Michael Succow: Nationalparks sind Erfolgsgeschichte
In den letzten Monaten der DDR wurden vor 20 Jahren ausgediente Truppenübungsplätze, Grenz- und Staatsjagdgebiete unter Naturschutz gestellt und zu Schutzgebieten erklärt. Maßgeblich daran beteiligt war Michael Succow. Er freut sich, heute in den Nationalparken "große Scharen von glücklichen Menschen" anzutreffen.
Joachim Scholl: Heute vor 20 Jahren, am 16. März 1990, erließ die scheidende DDR-Regierung eine letzte Verfügung, die Grenzgebiete, ausgediente Truppenübungsplätze und sogenannte Staatsjagdgebiete unter vorläufigen Naturschutz stellte und zum ersten Mal in der DDR-Geschichte so etwas wie geschützte Nationalparks schuf. Im September 1990, kurz vor der Einheit, wurde dieses Programm offiziell besiegelt von der ersten frei gewählten DDR-Regierung. Im Mittelpunkt dieser umweltpolitischen Tat stand der ehemalige stellvertretende Umweltminister der DDR, der Biologe Michael Succow. Er ist jetzt am Telefon, guten Morgen, Herr Succow!
Michael Succow: Ja, guten Morgen!
Scholl: Ohne Sie, Herr Succow, heißt es, wäre das alles nicht passiert. Wie sind Sie damals überhaupt auf die Idee gekommen, diese Naturzonen auf diese Weise gesetzlich schützen zu lassen?

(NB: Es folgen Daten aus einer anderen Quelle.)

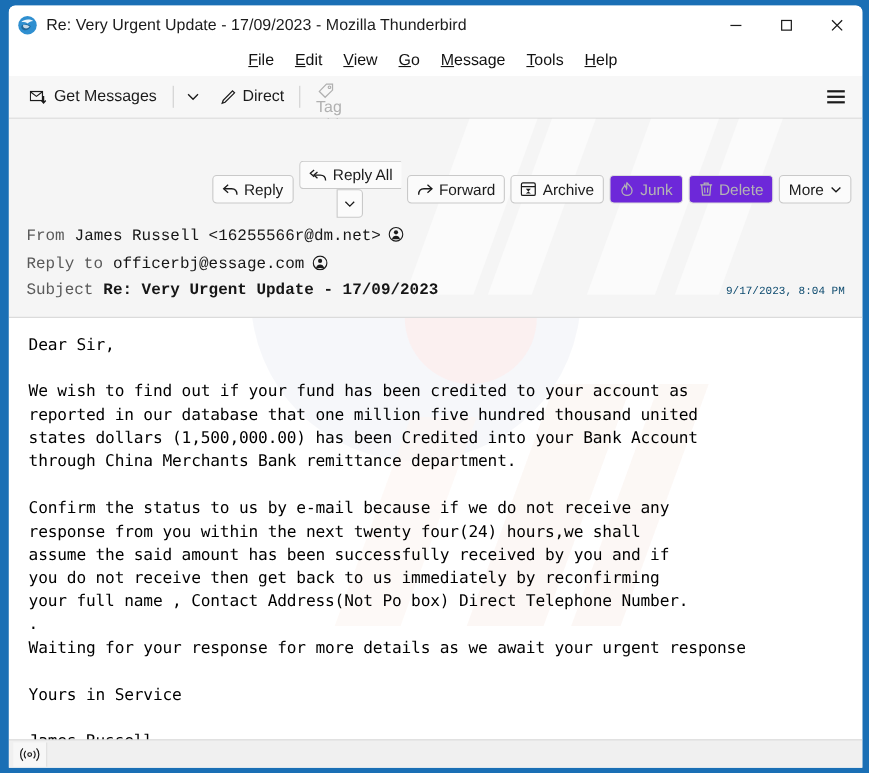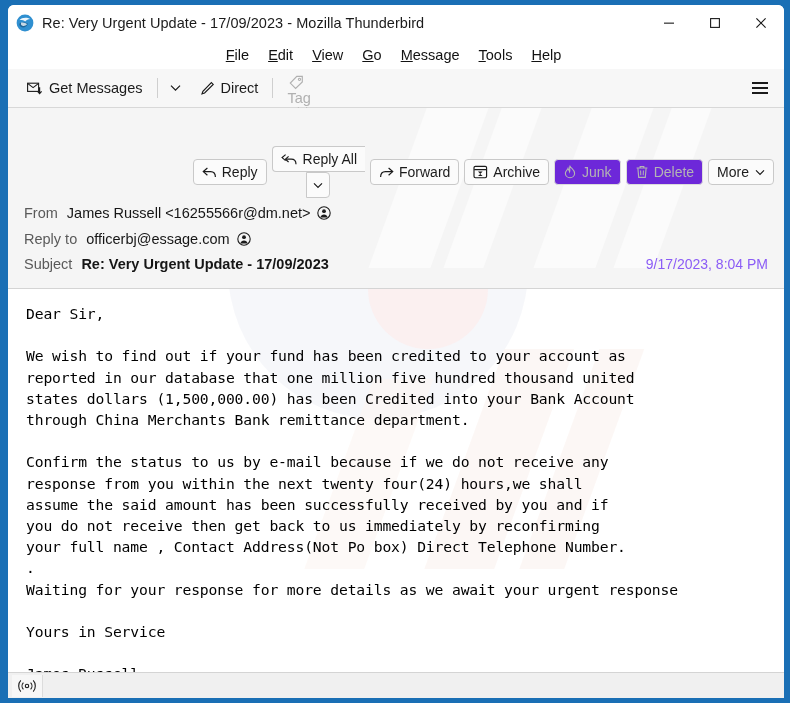--- a/index.html
+++ b/index.html
@@ -227,6 +227,7 @@
     font-size: 14.5px;
     z-index: 2;
     min-height: 22px;
+    font-family: Liberation Mono, monospace;
   }
   .hdr-label {
     color: #5a5a5a;

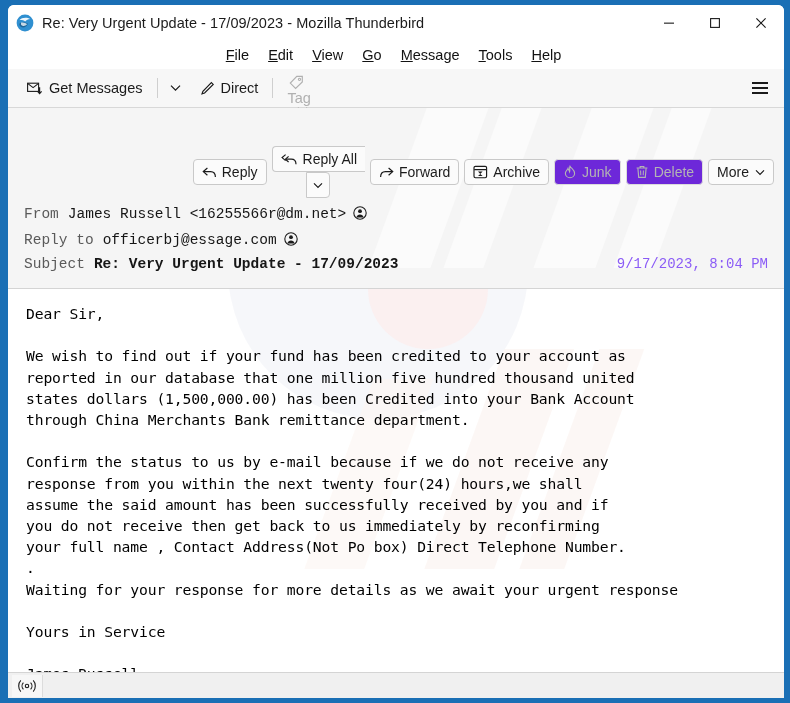--- a/index.html
+++ b/index.html
@@ -251,8 +251,8 @@
   }
   .hdr-date {
     margin-left: auto;
-    font-size: 14px;
-    color: #8b5cf6;
+    font-size: 10px;
+    color: #0c4a6e;
     white-space: nowrap;
     padding-right: 6px;
   }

Succow: Ich muss immer wieder sagen, zusammen mit meinen Freunden, die ich ganz unkompliziert ins Ministerium holen konnte. Ich bin am 15. Januar 1990 in die Modrow-Regierung gerufen worden, hatte dort das große Glück, dass auch drei Minister ohne Geschäftsbereich in dieser Regierung waren, das war Platzeck, Schlüter und, ich glaub, und Pflugbeil, also Menschen aus der Bürgerbewegung, die nun – die Regierung wollte es ja nun irgendwie alles besser machen – dabei waren, und wir hatten schon im Kulturbund der DDR damals über das Fehlen von Nationalparken in der DDR mehrfach moniert, das wurde aber immer wieder abgewiegelt. Und aus diesen vorgeschlagenen Nationalparken damals schon in den 30er-, dann in den 70er-Jahren, wurden dann Staatsjagdgebiete.

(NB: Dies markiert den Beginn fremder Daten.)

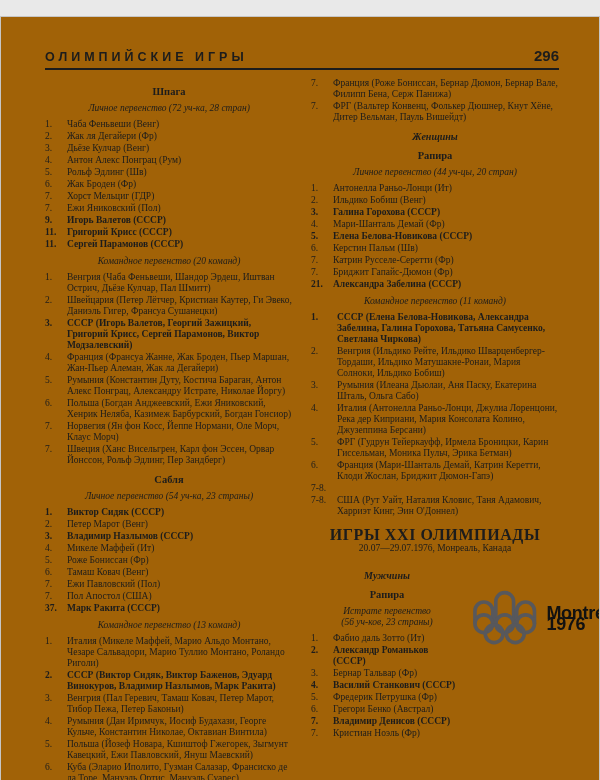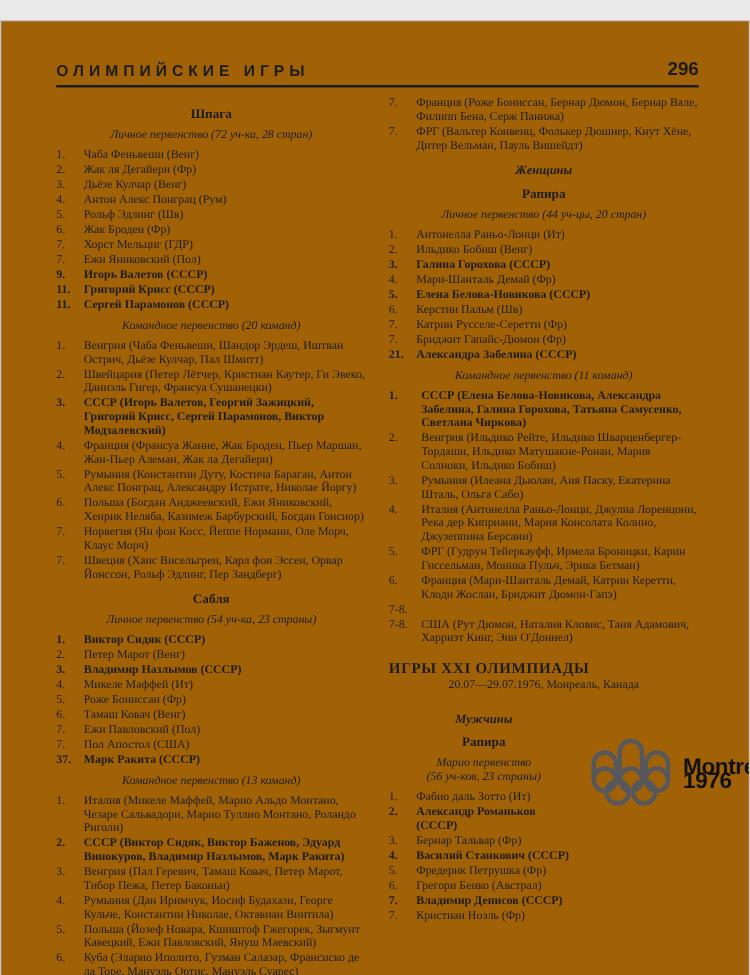--- a/index.html
+++ b/index.html
@@ -303,7 +303,7 @@
           </div>
           <div class="item">
             <span class="num">7-8.</span>
-            <span class="txt">США (Рут Дюмон, Наталия Кловис, Таня Адамович, Харриэт Кинг, Эин О'Доннел)</span>
+            <span class="txt">США (Рут Уайт, Наталия Кловис, Таня Адамович, Харриэт Кинг, Эин О'Доннел)</span>
           </div>
         </div>
 

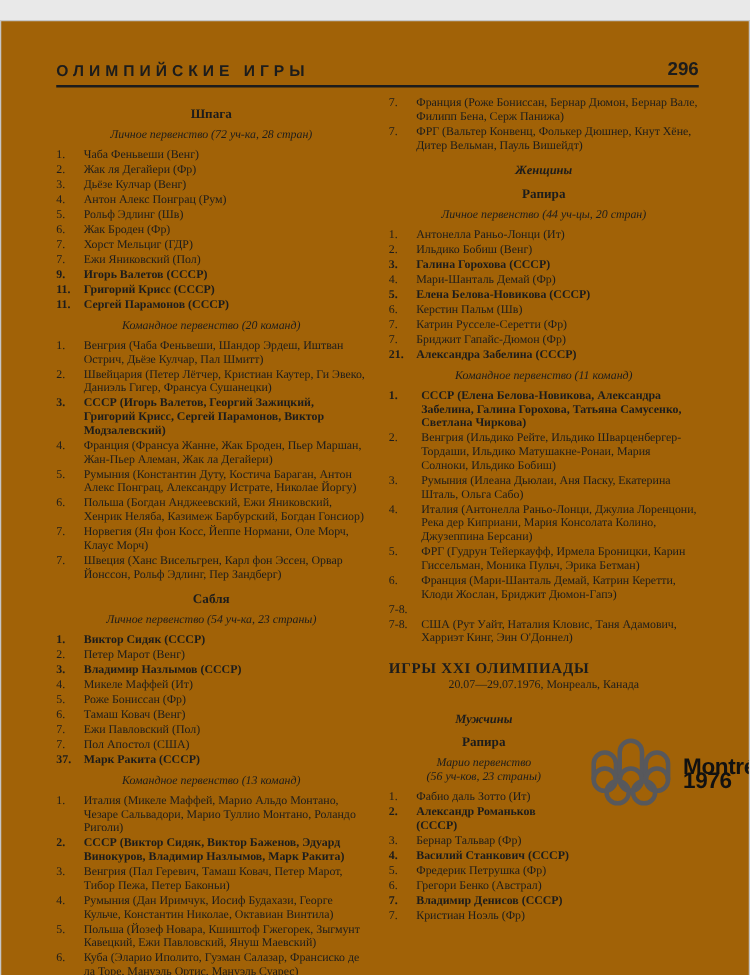--- a/index.html
+++ b/index.html
@@ -33,7 +33,7 @@
   .sport-title{text-align:center;font-weight:bold;font-size:10.5px;margin:8px 0 5px;}
   .sub-title{text-align:center;font-style:italic;font-size:9.5px;margin:6px 0 5px;}
   .gender-title{text-align:center;font-weight:bold;font-style:italic;font-size:10px;margin:8px 0 3px;}
-  .games-title{text-align:left;font-weight:bold;font-size:12px;letter-spacing:0.6px;margin:12px 0 3px;}
+  .games-title{text-align:center;font-weight:bold;font-size:16px;letter-spacing:0.6px;margin:12px 0 3px;}
   .games-date{text-align:center;font-size:9.5px;margin:0 0 8px;}
   .list{margin-bottom:2px;}
   .item{display:flex;margin-bottom:1px;}

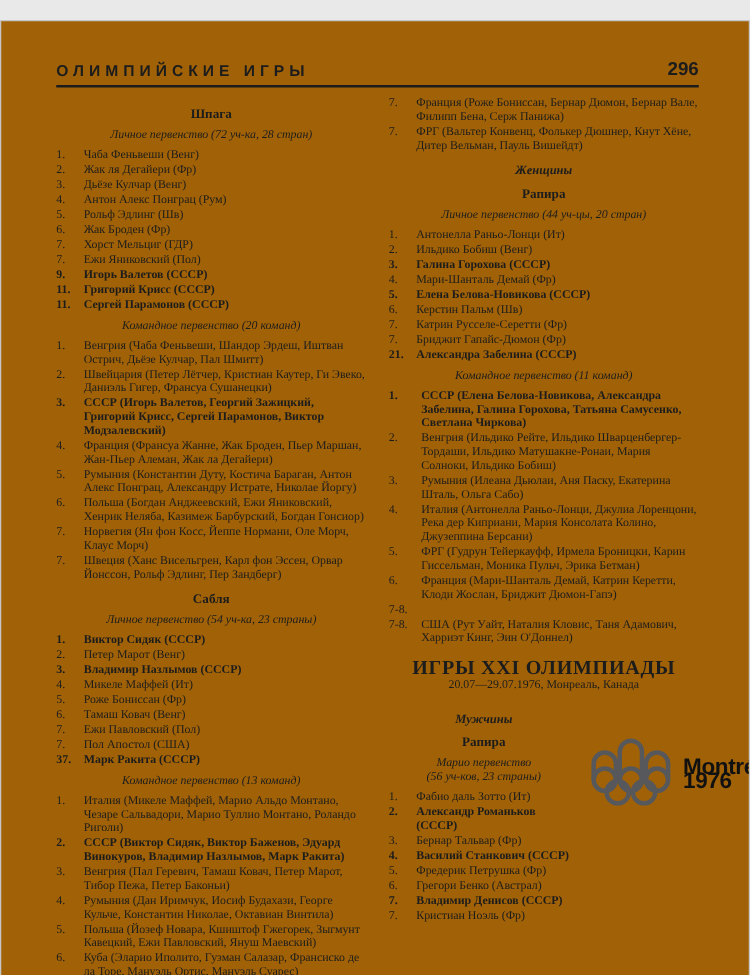--- a/index.html
+++ b/index.html
@@ -314,7 +314,7 @@
         <div class="bottom-left">
           <div class="gender-title">Мужчины</div>
           <div class="sport-title">Рапира</div>
-          <div class="sub-title" style="margin-bottom:0;">Марио первенство</div>
+          <div class="sub-title" style="margin-bottom:0;">Истрате первенство</div>
           <div class="sub-title" style="margin-top:0;font-family:Liberation Serif, serif;">(56 уч-ков, 23 страны)</div>
           <div class="list">
               <div class="item">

So, nun waren wir kurz in der Macht oder mitbeteiligt und es war dann mein Wunsch, die DDR braucht Nationalparke. Es war vorher eben etwas vom Klassenfeind, aus dem Kapitalismus, dieser Nationalparkbegriff, also hatte in der DDR nichts zu suchen. So, ich war in der letzten Volkskammer, habe noch den Niedergang von Honecker erlebt und hatte dort die Forderung gestellt, erst Truppenübungsplätze und vor allen Dingen die Staatsjagdgebiete in Nationalparke zu führen. Das war im November. Und dann der Druck der Bürgerbewegung immer größer werdend und dann wurde dieses Ministerium für Umweltschutz und Wasserwirtschaft erweitert durch das Feld Naturschutz.
Scholl: Im Dezember 1989, Herr Succow, sind Sie dann nach Bonn gefahren, um dem damaligen Umweltminister West, Klaus Töpfer, für Ihren Plan zu gewinnen und unterwegs blieb der Wartburg liegen, also diese Fahrt haben Sie wahrscheinlich noch gut im Gedächtnis, oder?
Succow: Ja, es war so: Töpfer lud ein die Spitzen der Umweltverbände aus dem Osten, er schrieb mir einen Brief und ich sollte zehn Leute aus der DDR zusammenstellen und rüberkommen zu einem ersten gemeinsamen Austausch und ich bekam dann von dem Kulturbund – ich wirkte damals für den Kulturbund, damals Gesellschaft für Natur und Umwelt – bekam ich dann dieses Auto und tatsächlich, wir fuhren los mit noch einem Kulturbundfunktionär und dann noch zwei Freunden. Und dann, ja, gingen die Reifen kaputt, einer nach dem anderen, er hatte zwar vier Ersatzreifen schon mitgenommen, der Fahrer, wir sind noch übers Fichtelgebirge gekommen, dann kam der ADAC, hat uns dann neue Reifen gebracht und ich kam dann nach Mitternacht mit meiner Gruppe beim Töpfer an und am nächsten Tag dann die große Veranstaltung – meine erste Pressekonferenz in meinem Leben, ich war vorher braver Wissenschaftler. Das war alles unfassbar!
Und Töpfer sagte, so, und ich war auch mal Professor und Wissenschaftler und bin in die Politik gegangen, Herr Succow, Sie müssen jetzt in die Politik gehen! Und das war dann so der Startschuss und dann eben die Anfrage, ja, ob ich bereit wäre, hier den Naturschutz als jemand, der glaubwürdig ist, aufzubauen. Und das muss ich sagen, in dieser Phase damals der Modrow-Regierung, wir hatten ungeheure Freiräume. Die Funktionäre waren alle mit sich selbst beschäftigt, zum Teil erstarrt vor dem, was nun auf sie zukam.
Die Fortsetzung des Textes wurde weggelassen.